= Beginning of Section =

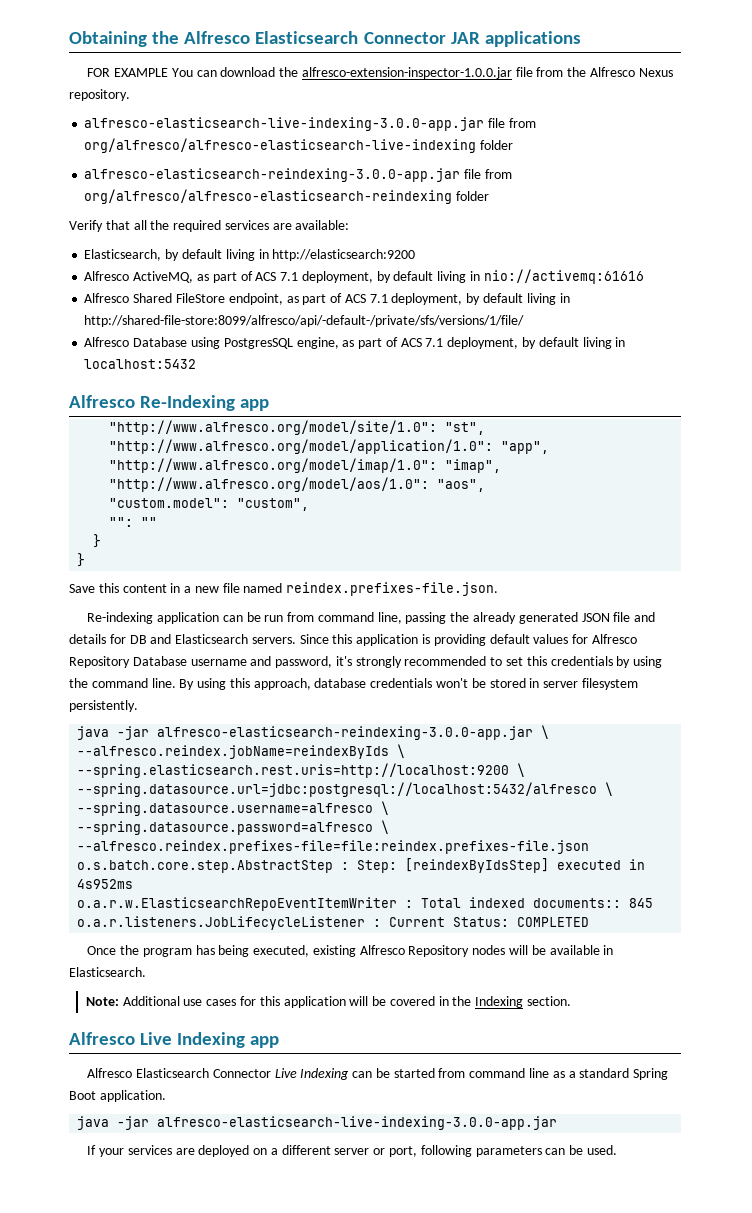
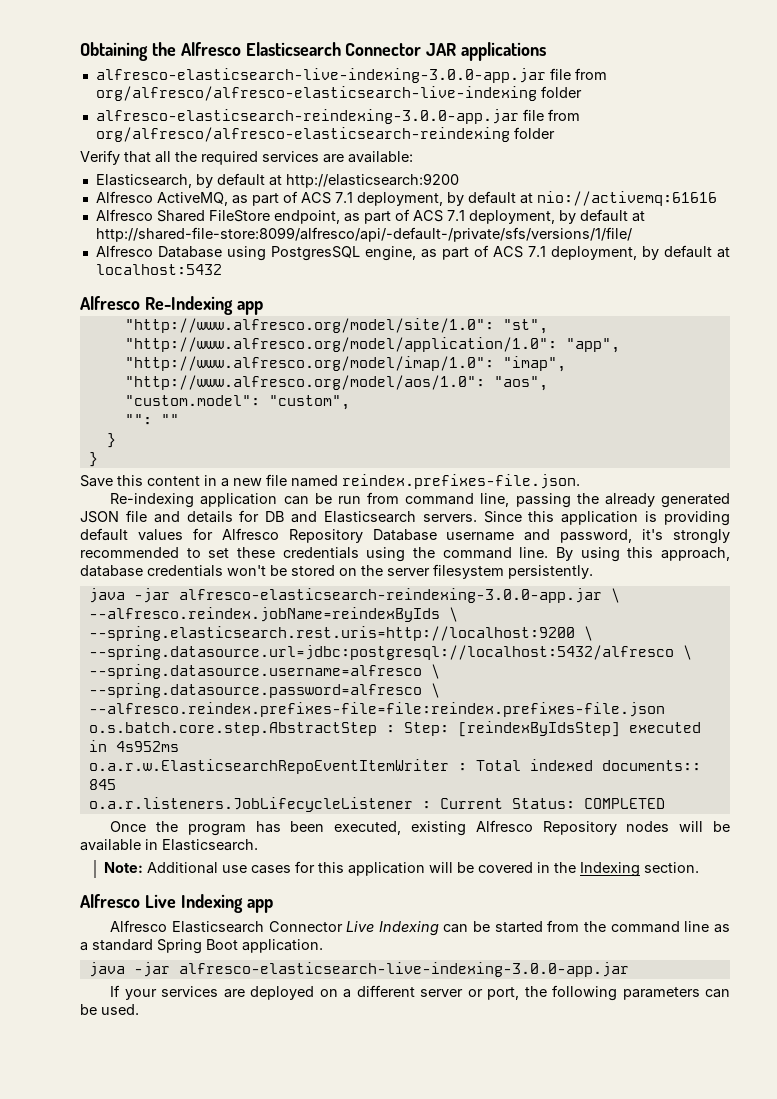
[87,67,673,79] [69,89,130,101] // FOR EXAMPLE You can download the alfresco-extension-inspector-1.0.0.jar file from the Alfresco Nexus repository. -> (547, 51) none
[225,249,269,261] living in -> [268,175,282,186] at
[437,271,480,283] living in -> [519,193,533,204] at
[526,293,570,305] living in -> [631,211,645,222] at
[582,337,626,349] living in -> [716,247,730,258] at
[526,656,631,668] this credentials by -> [237,547,359,559] these credentials
[529,678,540,688] in -> [339,565,383,576] on the
[218,945,250,957] being -> [290,821,325,832] been
(466, 1073) none -> [584,921,607,932] the
(418, 1151) none -> [524,986,547,997] the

= End of Section =

## EXERCISE OBJECTIVE
Only the lines above starting at the one containing "[437,271,480,283] living in" and ending at the one containing "[526,656,631,668] this credentials", both included, are to be returned, exactly as they read.

## TASK OUTPUT
[437,271,480,283] living in -> [519,193,533,204] at
[526,293,570,305] living in -> [631,211,645,222] at
[582,337,626,349] living in -> [716,247,730,258] at
[526,656,631,668] this credentials by -> [237,547,359,559] these credentials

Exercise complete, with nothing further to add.